I am in no way condoning her behavior or minimizing the incident or your safety. I'm just saying that at that particular moment, it sounds like the priority was to de-escalate the patient for everyone's safety.

Now what should happen is that your supervision needs to discuss the incident with her (with security present) and make it clear that there will be no next time at your facility. Patient should be reminded that charges will be pressed for misconduct or threats against staff members. She should also be given the option to transfer her care to another facility immediately if she chooses.

OP under no circumstance should you be required to care for or be anywhere near this patient. Management should consider giving you the day off, with pay, until they deal with the patient and assure your safety is prioriy.

OP, I'm sorry this happened to you. It must have been very frightening.

Specializes in SICU, trauma, neuro.

I'm so sorry this happend to you!! I'd be livid to be honest, and if the pt is competent would be pressing criminal charges. Assault and terroristic threats are crimes. You have the right to be free of crime, whether at home, at the bank, OR at work. What the sup thinks is irrelevant. You still have the right to be safe, and to the same protection as if this had happened anywhere else.

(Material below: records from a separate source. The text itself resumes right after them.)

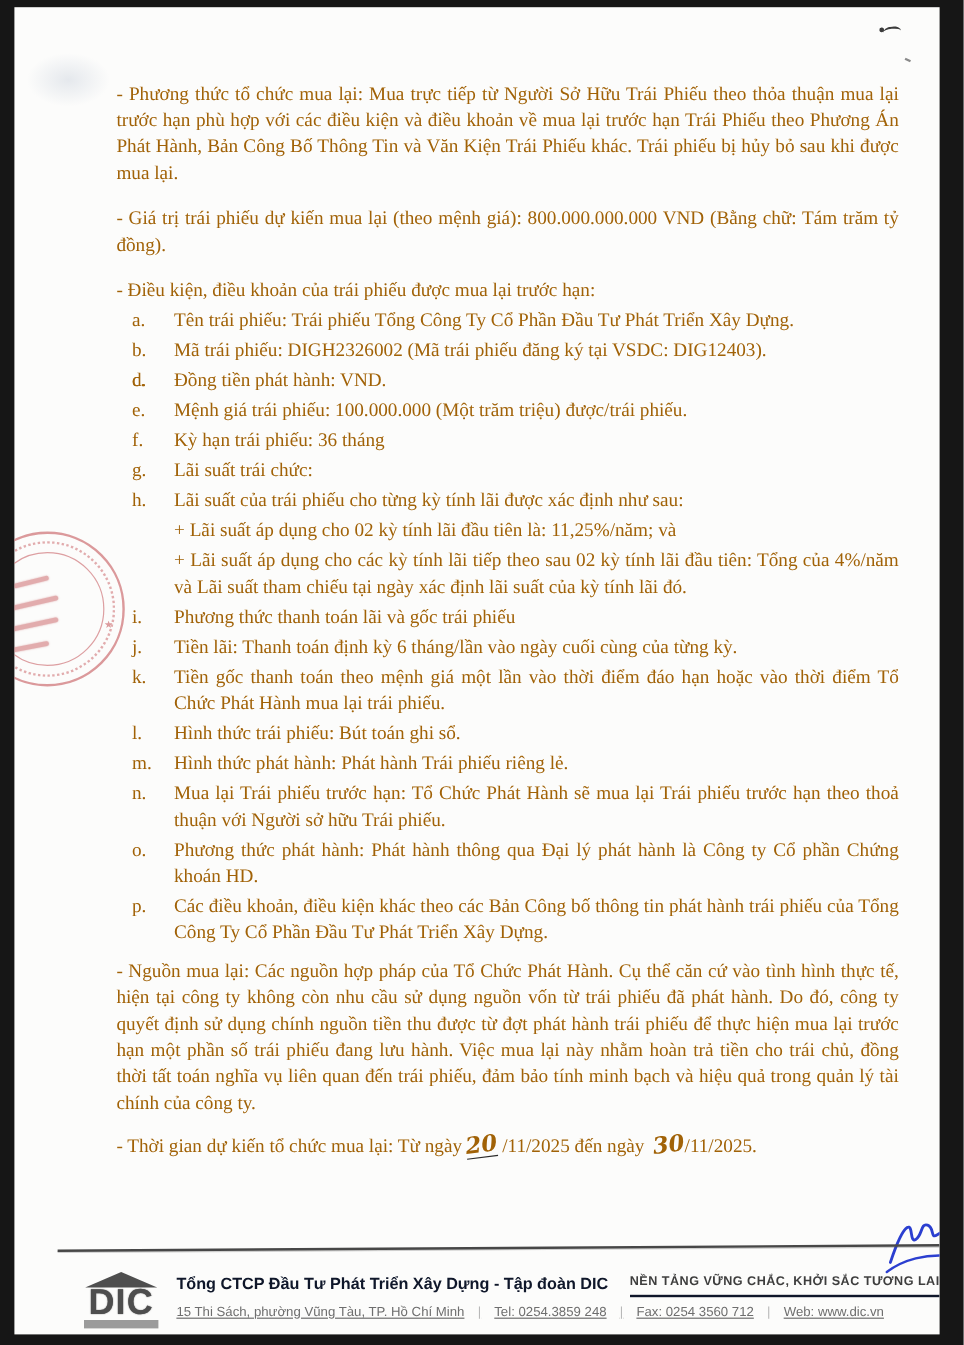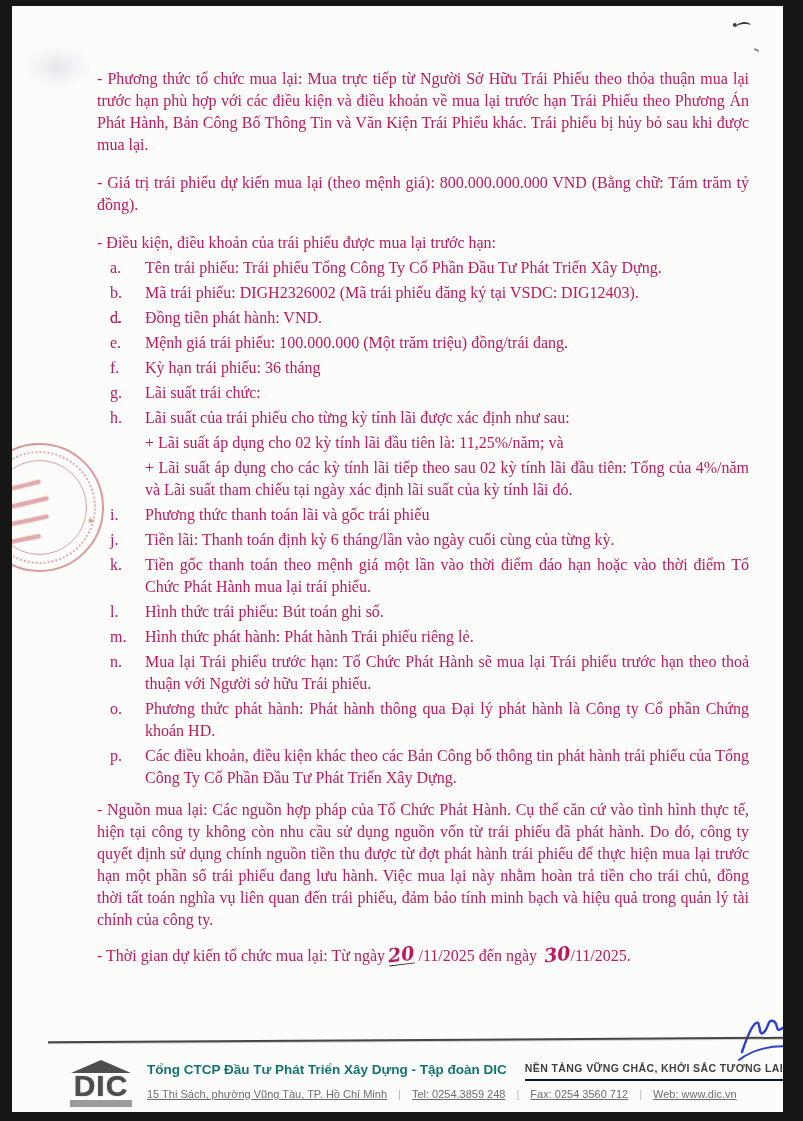"- Phương thức tổ chức" .content { color: #be185d -> #a16207 }
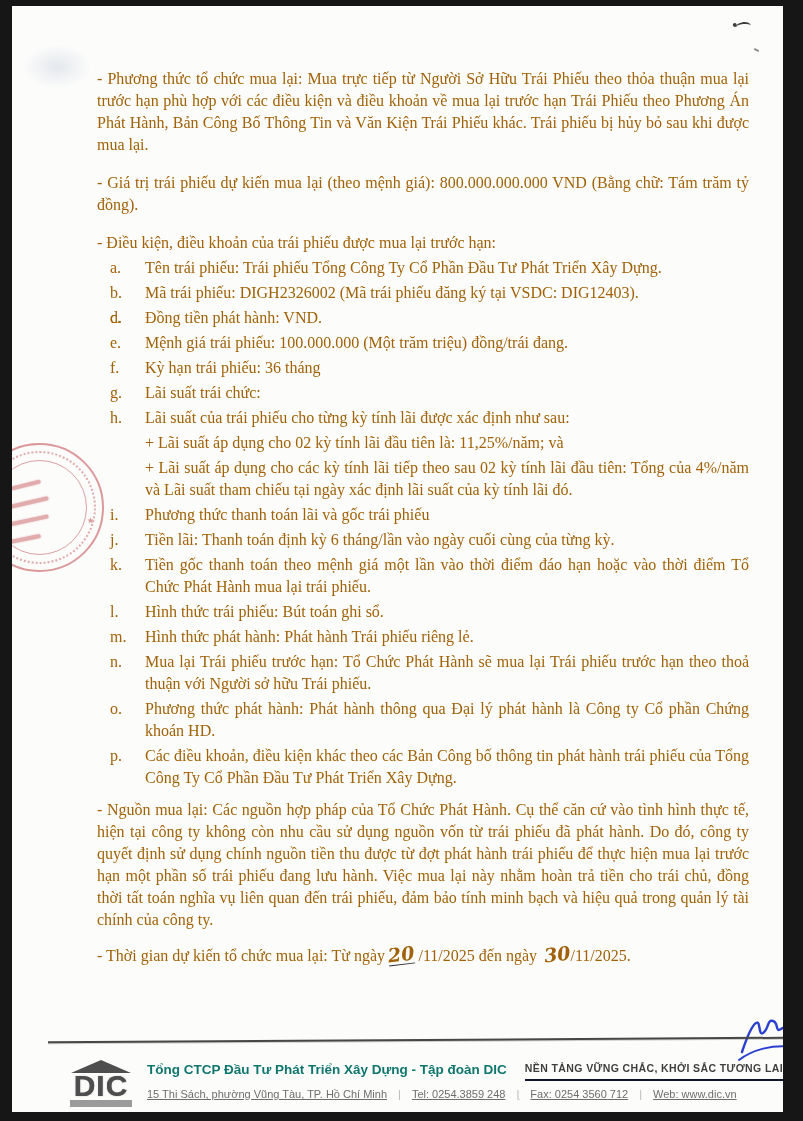"Mệnh giá trái phiếu: 100.000.000" span { text: đồng/trái đang -> được/trái phiếu }
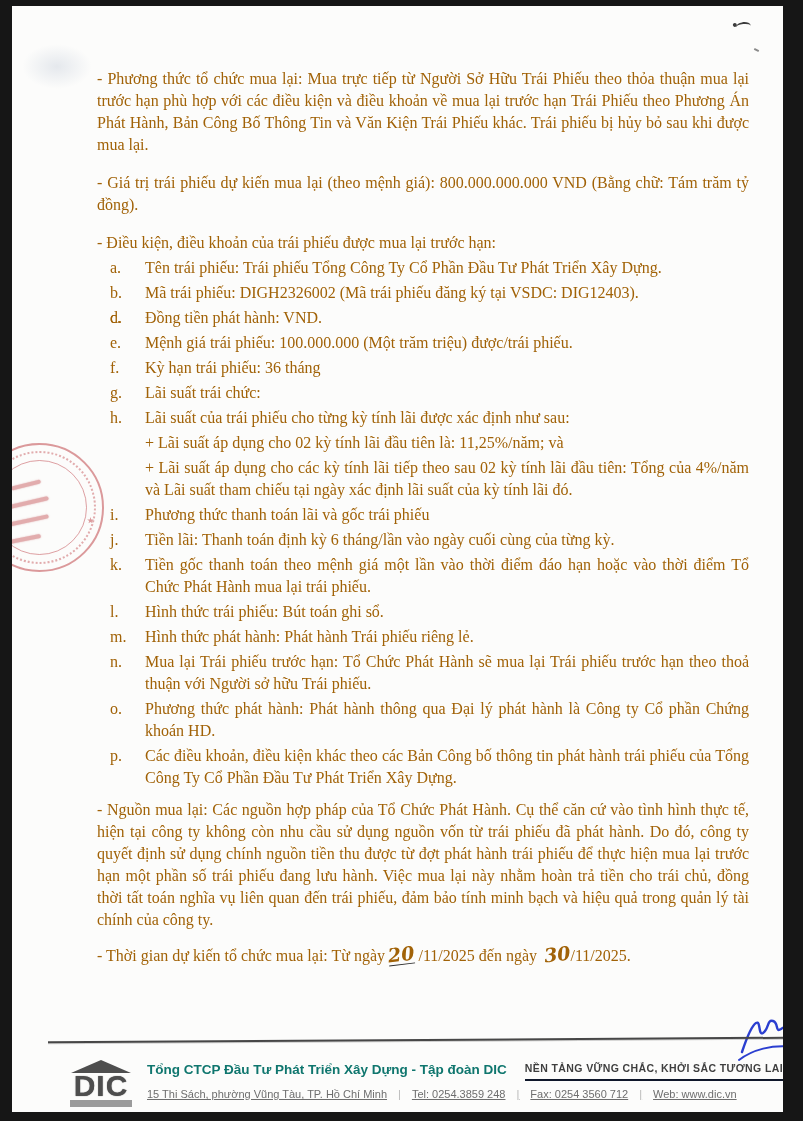"Tổng CTCP Đầu Tư Phát" .company { color: #0f766e -> #0f172a }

Definitely don't have further contact with this woman, though. And take good care of yourself today! ((((Hugs))))

Specializes in retired LTC.

Other posters have good comments. FWIW, my 3 cents are betting that you still have legal grounds for an assault charge (battery occurs if there's contact, I think). Unless this woman were under the influence of some medication interaction ...

Just let us know how this plays out if there's something more there.

Take care.

Specializes in Psychiatry, Forensics, Addictions.

I get threatened and assaulted at work on a daily basis. (I'm a nurse at a forensic psych hospital). It would never occur to me to press charges for anything. I consider it part of the job that I signed up for.

Specializes in Public Health.

Psych issues or not, assault of a health care worker is a crime. It's not okay no matter what.

If I ever gave such crappy direction to those working under me, I'd hope someone has the sense to tell me to screw off and call security / the cops anyways. A lot easier to give nursing care to patients when they're restrained as opposed to running about and trying to take a whack at you. Heck, they might even be removed from your care depending on the situation.

Thanks everyone for your input. Patient was re-assigned. I understand that the CN wanted to de-esculate ( excuse my spelling) the situation, but I still think that later on at some point security should have been spoke with the patient and documented the incident. I'm still very disappointed.